The optimum achieves equality for some constraints (but not most), called the active_constraints of the optimum.
[In the figure above, there are two active constraints. In an SVM, active constraints correspond to the samples that touch or violate the slab.]
[Sometimes, there is more than one optimal point. For example, in the figure above, if c pointed straight up, every point on the top horizontal edge would be optimal. The set of optimal points is always convex.]
Example: EVERY feasible_point (w, alpha) gives a linear classifier:
---------------------------------------------------------------- | Find w, alpha that maximizes 0 | | subject to y_i (w . X_i + alpha) >= 1 for all i in [1, n] | ----------------------------------------------------------------
IMPORTANT: The data are linearly separable iff the feasible region is not the empty set. ^ |----- Also true for maximum margin classifier (quadratic program)
Algs for linear programming:
- Simplex (George Dantzig, 1947) [Indisputibly one of the most important algorithms of the 20th century.] [Walks along edges of polytope from vertex to vertex until it finds optimum.]
- Interior point methods
[Linear programming is very different from unconstrained optimization; it has a much more combinatorial flavor.

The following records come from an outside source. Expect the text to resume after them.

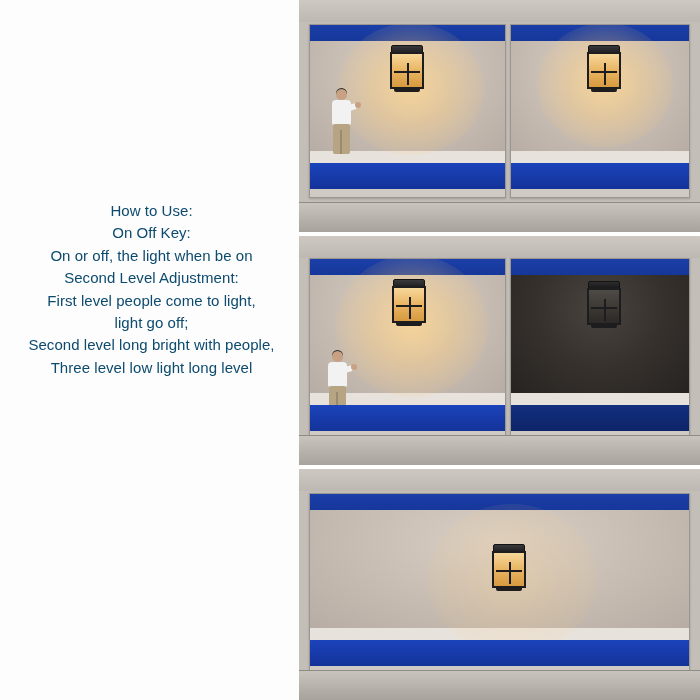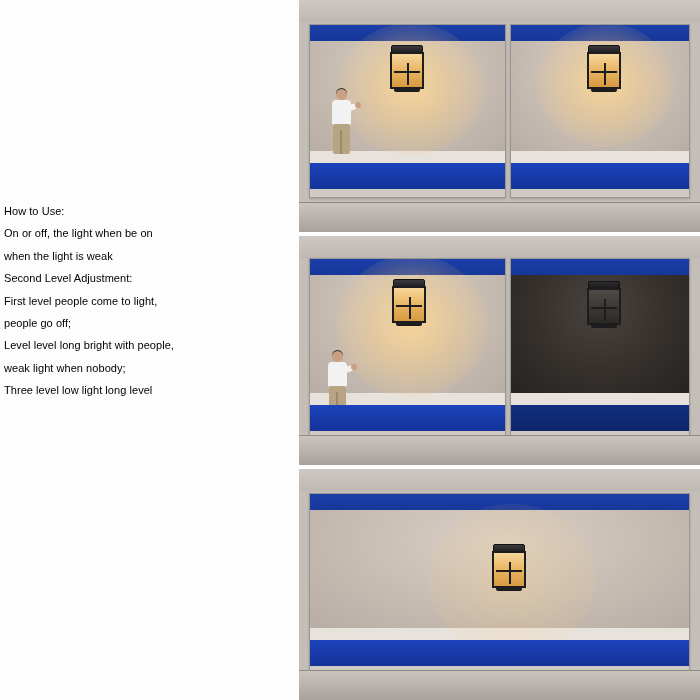--- a/index.html
+++ b/index.html
@@ -35,10 +35,11 @@
     left: 4px;
     top: 200px;
     width: 295px;
-    color: #000000;
-    font-size: 11px;
+    color: #0c4a6e;
+    font-size: 15px;
     line-height: 22.4px;
     letter-spacing: 0.05px;
+    text-align: center;
   }
   #instructions .line {
     white-space: nowrap;

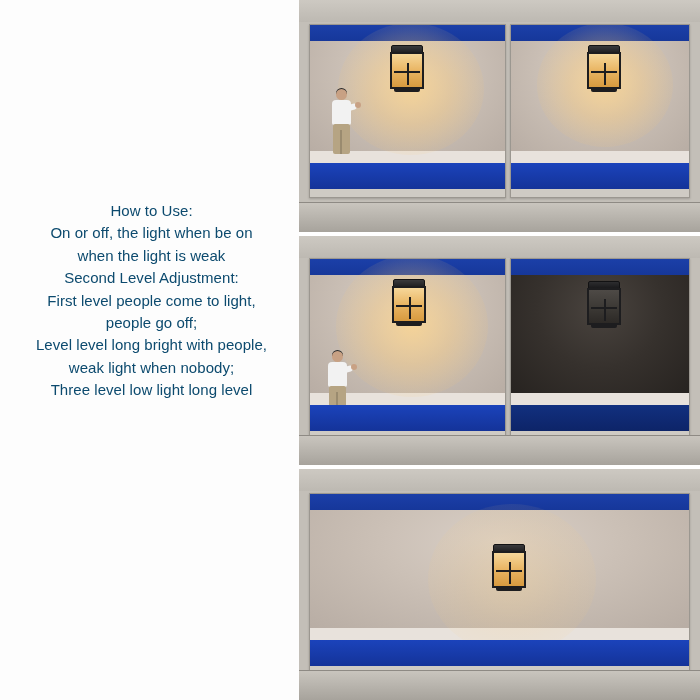--- a/index.html
+++ b/index.html
@@ -277,6 +277,7 @@
   <div id="left-panel">
     <div id="instructions">
       <div class="line">How to Use:</div>
+      <div class="line">On Off Key:</div>
       <div class="line">On or off, the light when be on</div>
       <div class="line">when the light is weak</div>
       <div class="line">Second Level Adjustment:</div>

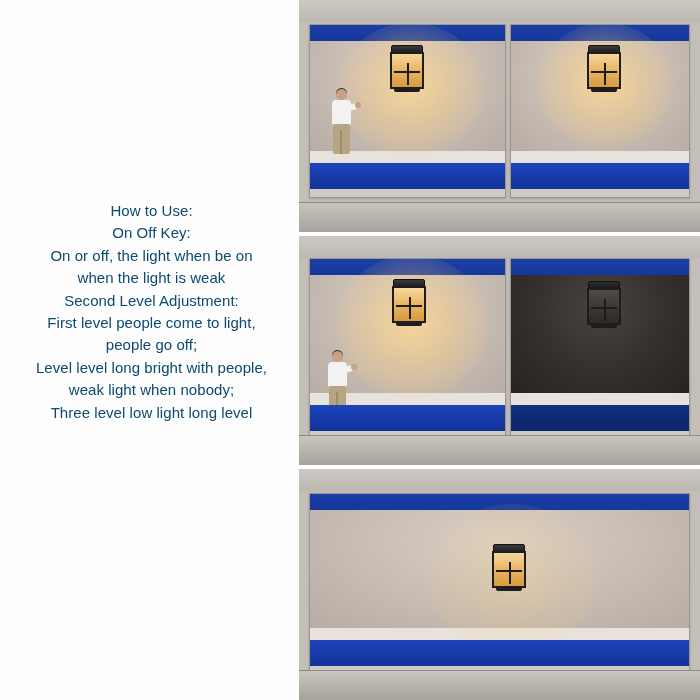--- a/index.html
+++ b/index.html
@@ -279,7 +279,6 @@
       <div class="line">How to Use:</div>
       <div class="line">On Off Key:</div>
       <div class="line">On or off, the light when be on</div>
-      <div class="line">when the light is weak</div>
       <div class="line">Second Level Adjustment:</div>
       <div class="line">First level people come to light,</div>
       <div class="line">people go off;</div>

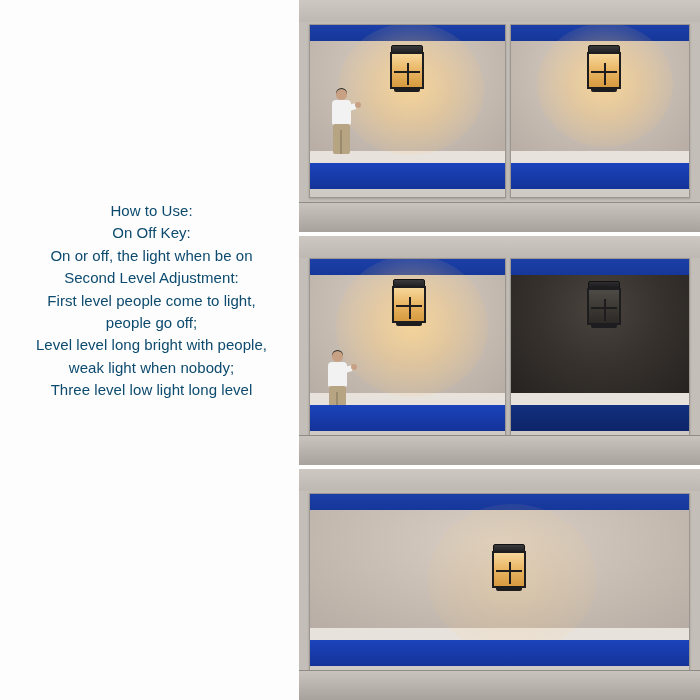--- a/index.html
+++ b/index.html
@@ -281,7 +281,7 @@
       <div class="line">On or off, the light when be on</div>
       <div class="line">Second Level Adjustment:</div>
       <div class="line">First level people come to light,</div>
-      <div class="line">people go off;</div>
+      <div class="line">light go off;</div>
       <div class="line">Level level long bright with people,</div>
       <div class="line">weak light when nobody;</div>
       <div class="line">Three level low light long level</div>

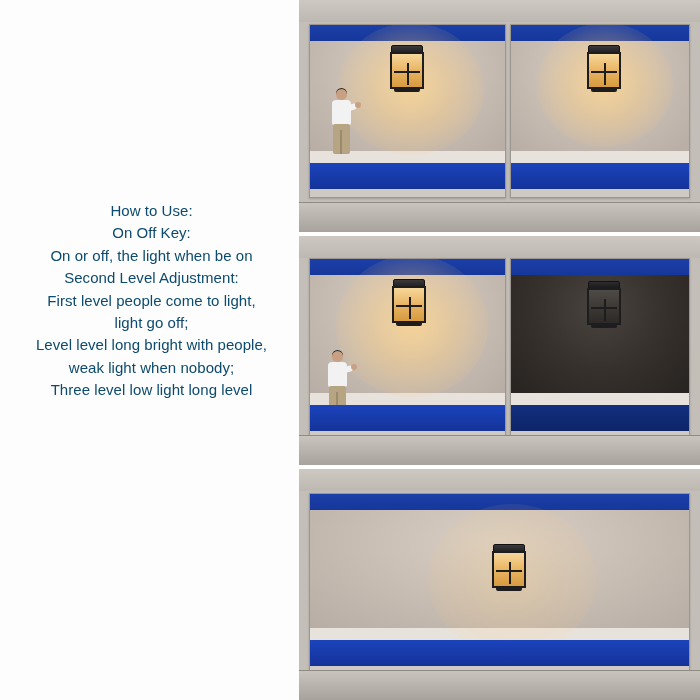--- a/index.html
+++ b/index.html
@@ -282,7 +282,7 @@
       <div class="line">Second Level Adjustment:</div>
       <div class="line">First level people come to light,</div>
       <div class="line">light go off;</div>
-      <div class="line">Level level long bright with people,</div>
+      <div class="line">Second level long bright with people,</div>
       <div class="line">weak light when nobody;</div>
       <div class="line">Three level low light long level</div>
     </div>

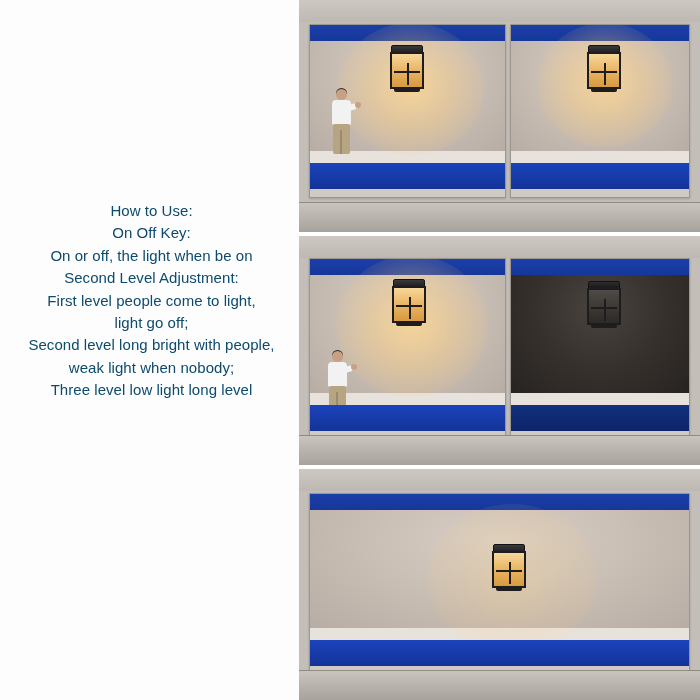--- a/index.html
+++ b/index.html
@@ -283,7 +283,6 @@
       <div class="line">First level people come to light,</div>
       <div class="line">light go off;</div>
       <div class="line">Second level long bright with people,</div>
-      <div class="line">weak light when nobody;</div>
       <div class="line">Three level low light long level</div>
     </div>
   </div>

If you knew which constraints would be the active constraints once you found the solution, it would be easy; the hard part is figuring out which constraints should be the active ones. There are exponentially many possibilities, so you can't afford to try them all. So linear programming algorithms tend to have a very discrete, computer science feeling to them, like graph algorithms, whereas unconstrained optimization algorithms tend to have a continuous, numerical optimization feeling.]
[Linear programs crop up everywhere in engineering and science, but they're usually in disguise. An extremely useful talent you should develop is to recognize when a problem is a linear program.]
[A linear program solver can find a linear classifier, but it can't find the maximum margin classifier. We need something more powerful.]
Quadratic program
Quadratic, convex objective fn + linear inequality constraints.
Goal: Find w that minimizes f(w) = w^T Q w + c^T w subject to A w <= b where Q is a symmetric, positive definite matrix. A matrix is _positive_definite_ if w^T Q w > 0 for all w != 0.
Only one local minimum!
[If Q is indefinite, so f is not convex, then the minimum is not unique and quadratic programming is NP-hard.]
Example: Find maximum margin classifier.
[Show circular contour; draw polygon on top; show constrained minimum. In an SVM, we are looking for the point in this polygon that's closest to the origin. Example with one active constraint; example with two.]
Algs for quadratic programming:
- Simplex-like
- Sequential minimal optimization (SMO, used in LIBSVM)
- Coordinate descent (used in LIBLINEAR)
[One clever idea used in SMO is that they do a line search that uses the Hessian, but it's cheap to compute because they don't walk in the direction of steepest descent; instead they walk along just one or a few coordinate axes at a time.]
Convex Program (EE 127/227A/227B)
Convex objective fn + convex inequality constraints.
[What I've given you here is, roughly, a sliding scale of optimization problems of increasing complexity, difficulty, and computation time. But even convex programs are relatively easy to solve. When you're trying to address the needs of real-world applications, it's not uncommon to devise an optimization problem with crazy inequalities and an objective function that's nowhere near convex. These are sometimes very, very hard to solve.]